To quantify ecosystem multifunctionality, we calculated four distinct indices based on the six measured functions. The first index was a simple average, where all functions were standardized to a 0–1 scale and then averaged, assuming equal contribution of each function. The second index applied a z-score transformation, standardizing each function using the formula z = (X − µ)/σ, where X is the function value, µ is the mean, and σ is the standard deviation6,66. This approach facilitates direct comparability among functions by expressing values in terms of standard deviations from the mean. The third index was a weighted average, which accounted for the fact that three of the six functions were enzymatic activities representing similar processes. In this index, each enzymatic function was assigned a relative weight of 0.33, while non-redundant functions retained full weight. In addition, we calculated a multiple-threshold index by assessing the number of functions (0–6) performing above predefined thresholds (25%, 50%, and 75% of the maximum observed value). We also analyzed each function individually to provide detailed insights into how predictors influenced both single functions and overall multifunctionality.
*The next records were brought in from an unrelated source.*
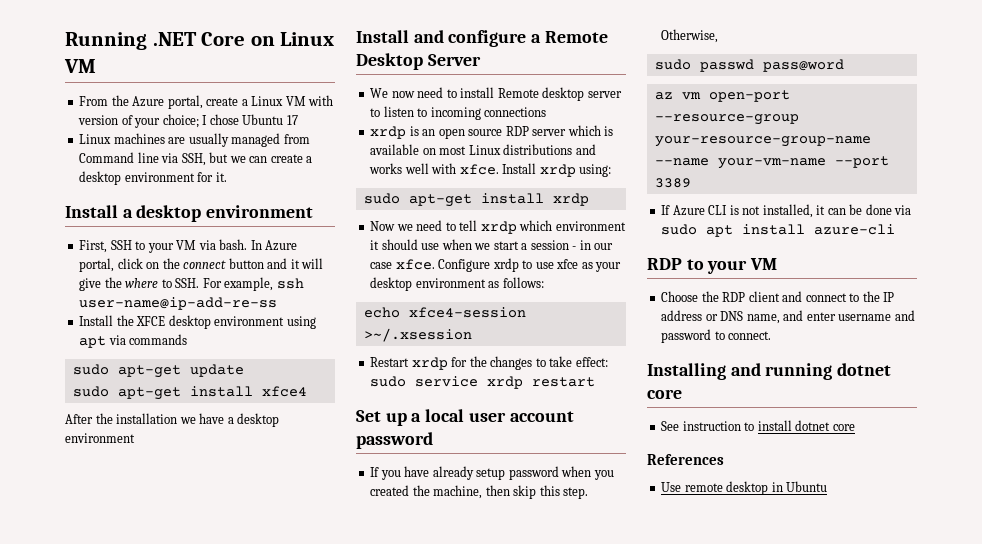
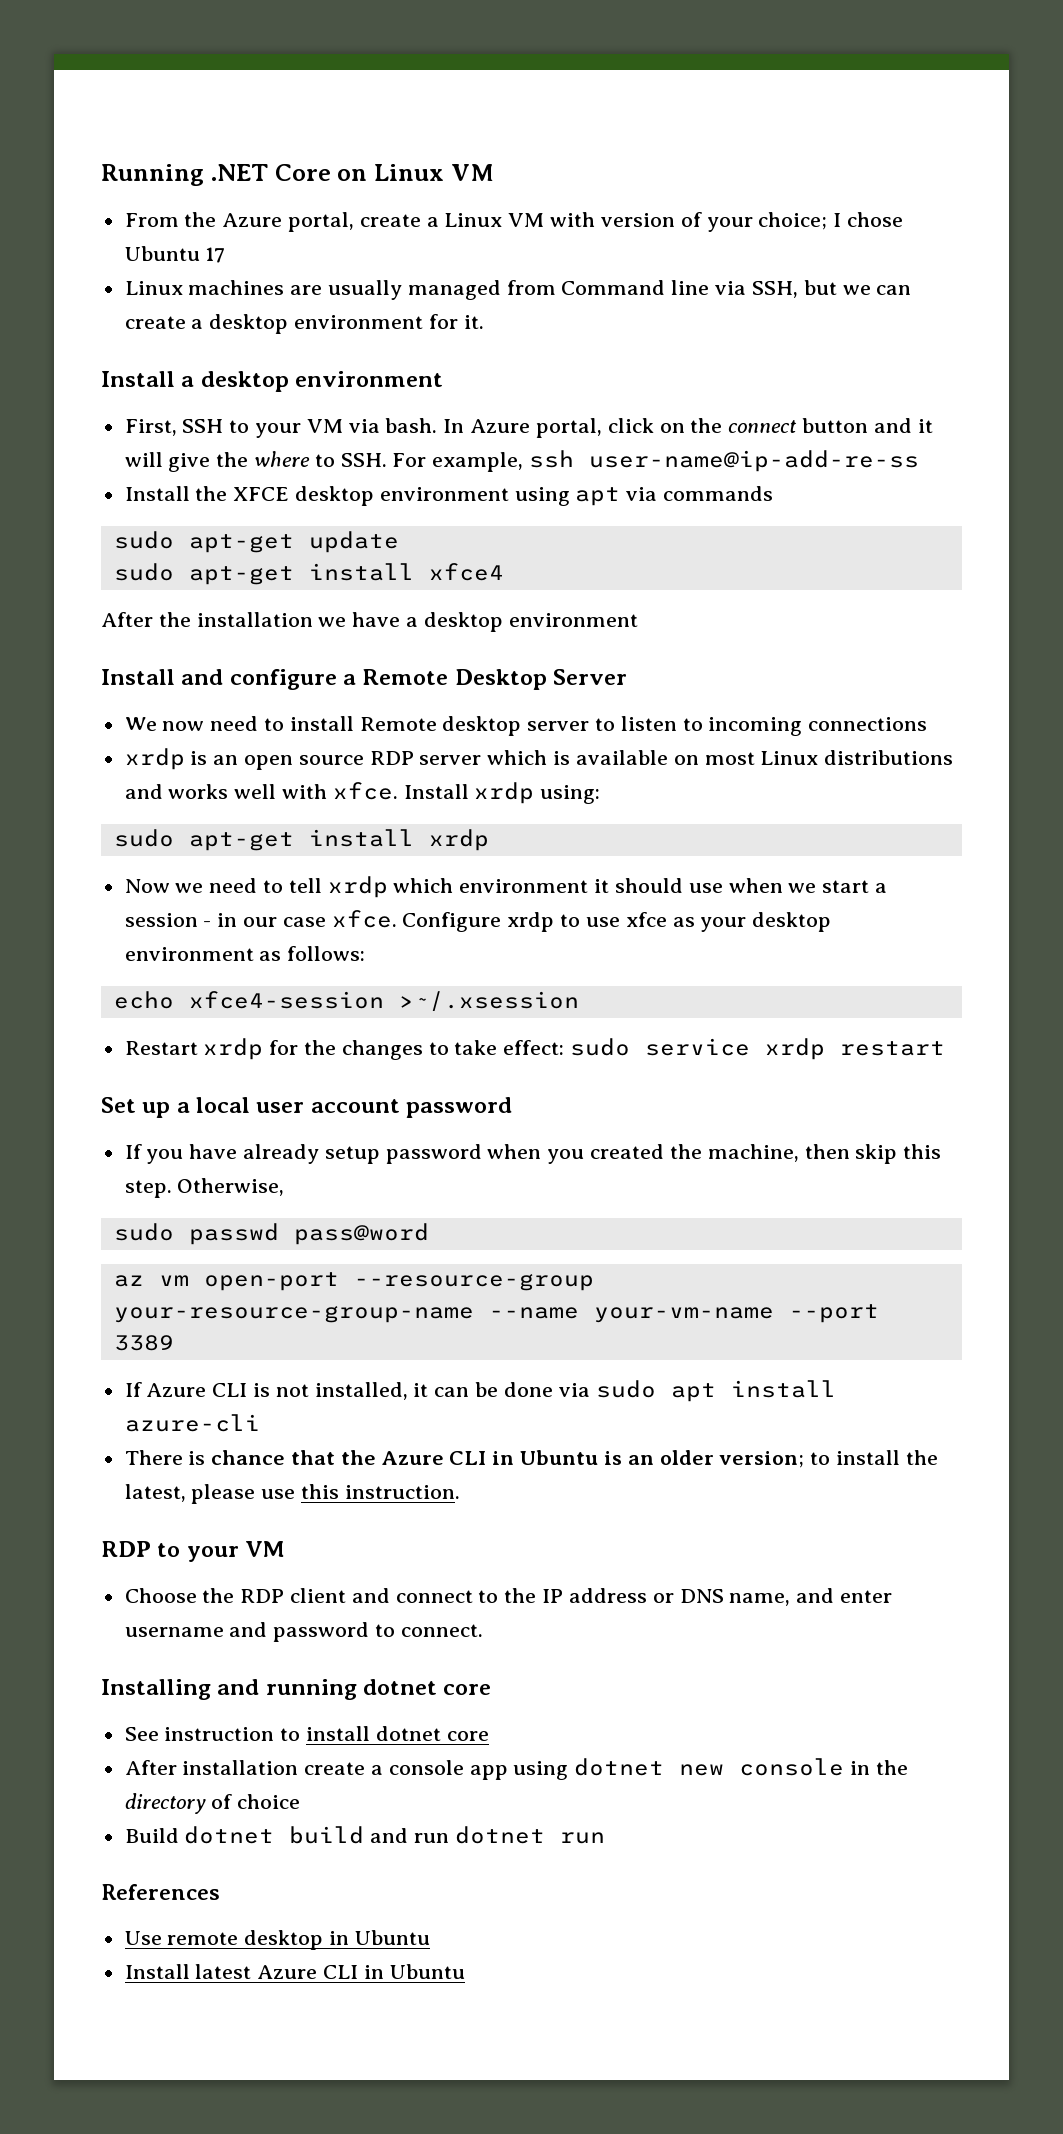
+ There is chance that the Azure CLI in Ubuntu is an older version; to install the latest, please use this instruction.
+ After installation create a console app using dotnet new console in the directory of choice
+ Build dotnet build and run dotnet run
+ Install latest Azure CLI in Ubuntu

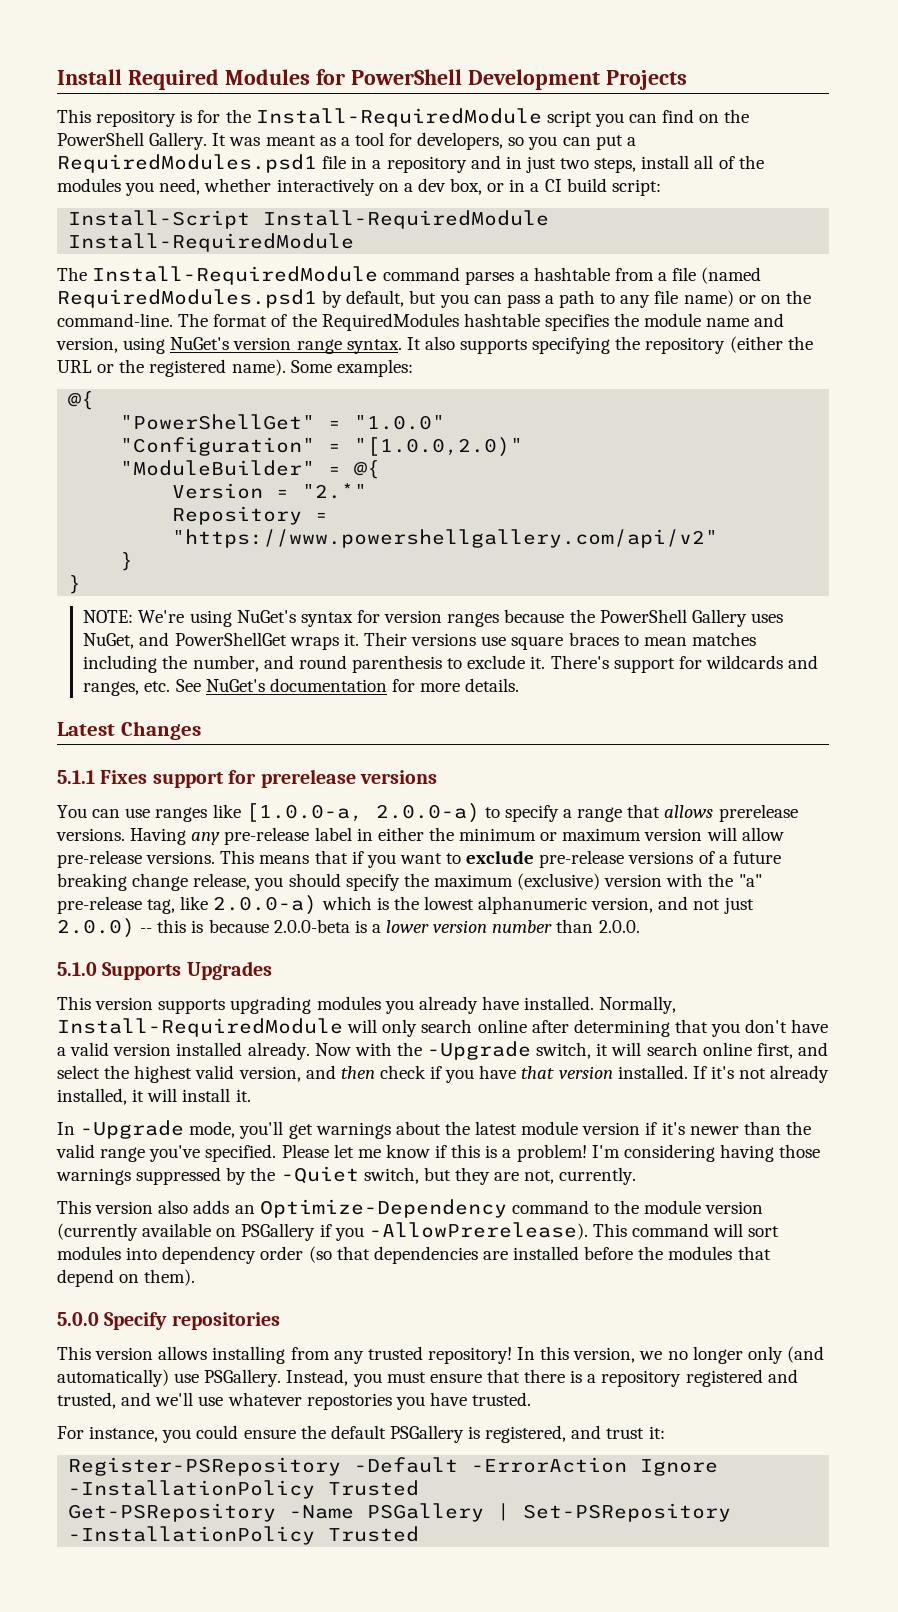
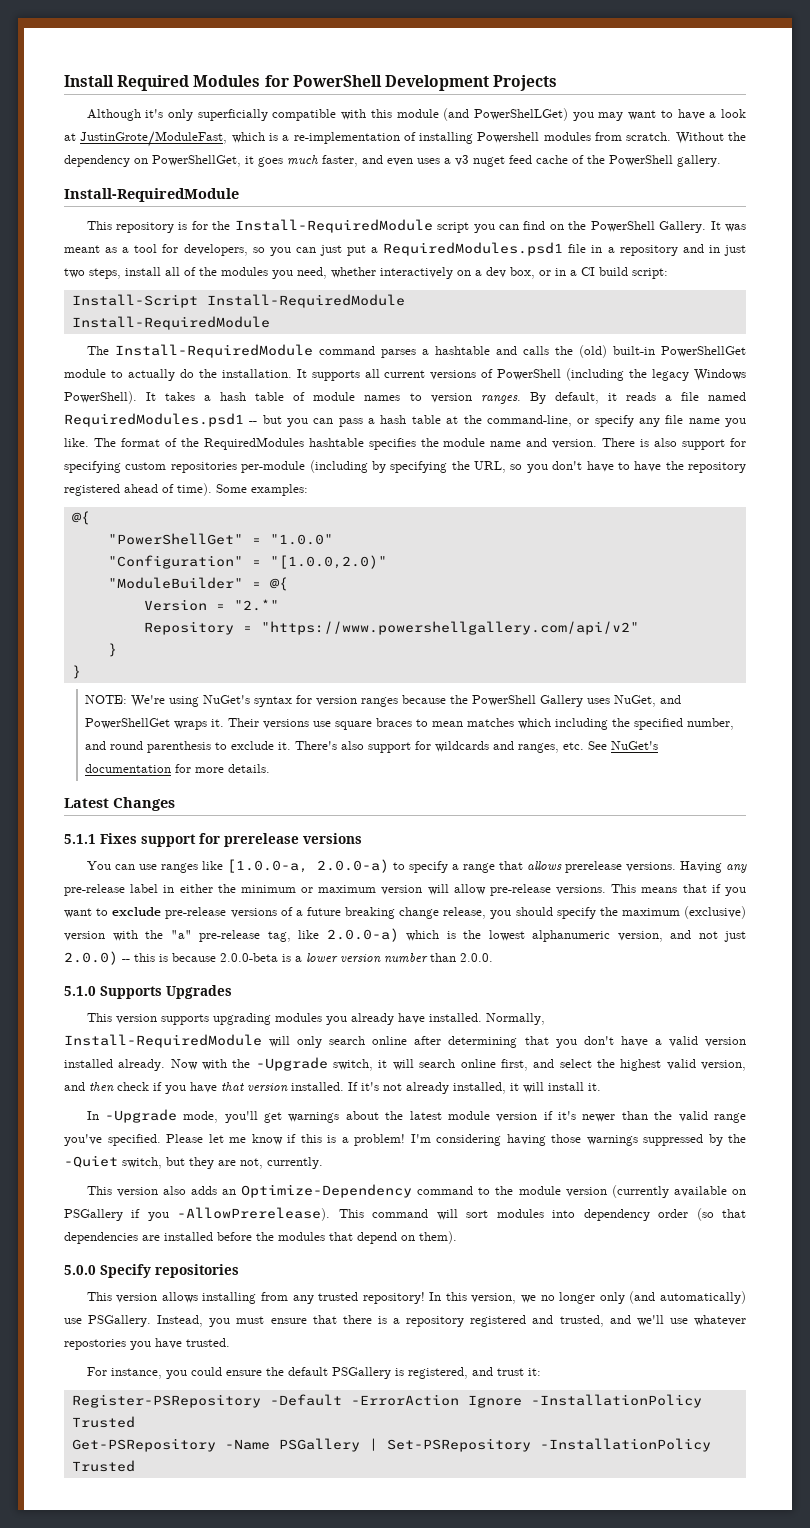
+ Although it's only superficially compatible with this module (and PowerShelLGet) you may want to have a look at JustinGrote/ModuleFast, which is a re-implementation of installing Powershell modules from scratch. Without the dependency on PowerShellGet, it goes much faster, and even uses a v3 nuget feed cache of the PowerShell gallery.
+ Install-RequiredModule
- It was meant as a tool for developers, so you can put a RequiredModules.psd1 file in a repository and in just two steps, install all of the modules you need, whether interactively on a dev box, or in a CI build script:
+ It was meant as a tool for developers, so you can just put a RequiredModules.psd1 file in a repository and in just two steps, install all of the modules you need, whether interactively on a dev box, or in a CI build script:
- The Install-RequiredModule command parses a hashtable from a file (named RequiredModules.psd1 by default, but you can pass a path to any file name) or on the command-line.
+ The Install-RequiredModule command parses a hashtable and calls the (old) built-in PowerShellGet module to actually do the installation. It supports all current versions of PowerShell (including the legacy Windows PowerShell). It takes a hash table of module names to version ranges. By default, it reads a file named RequiredModules.psd1 -- but you can pass a hash table at the command-line, or specify any file name you like.
- The format of the RequiredModules hashtable specifies the module name and version, using NuGet's version range syntax. It also supports specifying the repository (either the URL or the registered name).
+ The format of the RequiredModules hashtable specifies the module name and version. There is also support for specifying custom repositories per-module (including by specifying the URL, so you don't have to have the repository registered ahead of time).
- Their versions use square braces to mean matches including the number, and round parenthesis to exclude it.
+ Their versions use square braces to mean matches which including the specified number, and round parenthesis to exclude it.
- There's support for wildcards and ranges, etc. See NuGet's documentation for more details.
+ There's also support for wildcards and ranges, etc. See NuGet's documentation for more details.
Because the calculated indices were highly correlated (Figure S2), we selected the weighted index for downstream analyses (see next section). This index best reflects ecosystem multifunctionality, as it corrects for the overrepresentation of enzymatic activities (3 out of the 6 measured proxies).

Statistical analyses

All statistical analyses were conducted in R version 4.2.167. We explored the relative contribution of the soil microbiome, soil properties, and climate in explaining patterns on multifunctionality by means of random forest analyses, variance partitioning, and structural equation models (SEMs). We first investigated how multifunctionality and individual soil functions varied across different environmental groupings. Specifically, we categorized our 484 soil samples based on land use (cropland = 227, grassland = 92, woodland = 165), climatic region (continental = 113, temperate dry = 122, temperate humid = 249), soil texture (clay = 129, loam = 179, sand = 176), and pH class (acidic = 290, neutral = 63, alkaline = 131). We then used Kruskal-Wallis tests followed by pairwise Dunn’s tests (Bonferroni correction) to assess group differences. For each test, we reported the chi-squared statistic, p value, and eta-squared as a measure of effect size. Since overlaps among soil groupings could confound interpretations, we quantified the percentage of overlap between categories. With few exceptions, overlap was limited. However, woodland, continental, and sandy soils largely coincided with acidic soils (Table S2). This indicates that patterns attributed to these groupings may partly reflect their strong association with soil pH.

To identify key predictors of multifunctionality (weighted index), we employed Random Forest (RF) regression using the rfPermute package with 1000 trees68. Models were trained on standardized data and evaluated using out-of-bag (OOB) R² and 10-fold cross-validation (repeated 3 times). Variable importance was assessed based on the increase in mean squared error when each predictor (microbial modules, soil properties, climate) was permuted.

Next, we partitioned the variance in multifunctionality using adjusted R² to determine the unique and shared contributions of three predictor groups: climate (precipitation, temperature), edaphic factors (excluding total nitrogen due to collinearity with SOC), and microbial composition (bacterial and fungal modules). Unique and shared contributions were calculated through a nested linear models.

Finally, to disentangle direct and indirect effects, we used multi-group Structural Equation Models (SEMs) with the lavaan package69. Predictors were grouped into climate, soil properties, and microbial variables (see Figure S3 for a priori model). We fit SEMs and estimated standardized path coefficients. A constrained model was also fit to test whether relationships differed significantly across groups. Direct effects on multifunctionality and indirect effects on the microbiome were summarized by group and category.

Reporting summary

Further information on research design is available in the Nature Portfolio Reporting Summary linked to this article.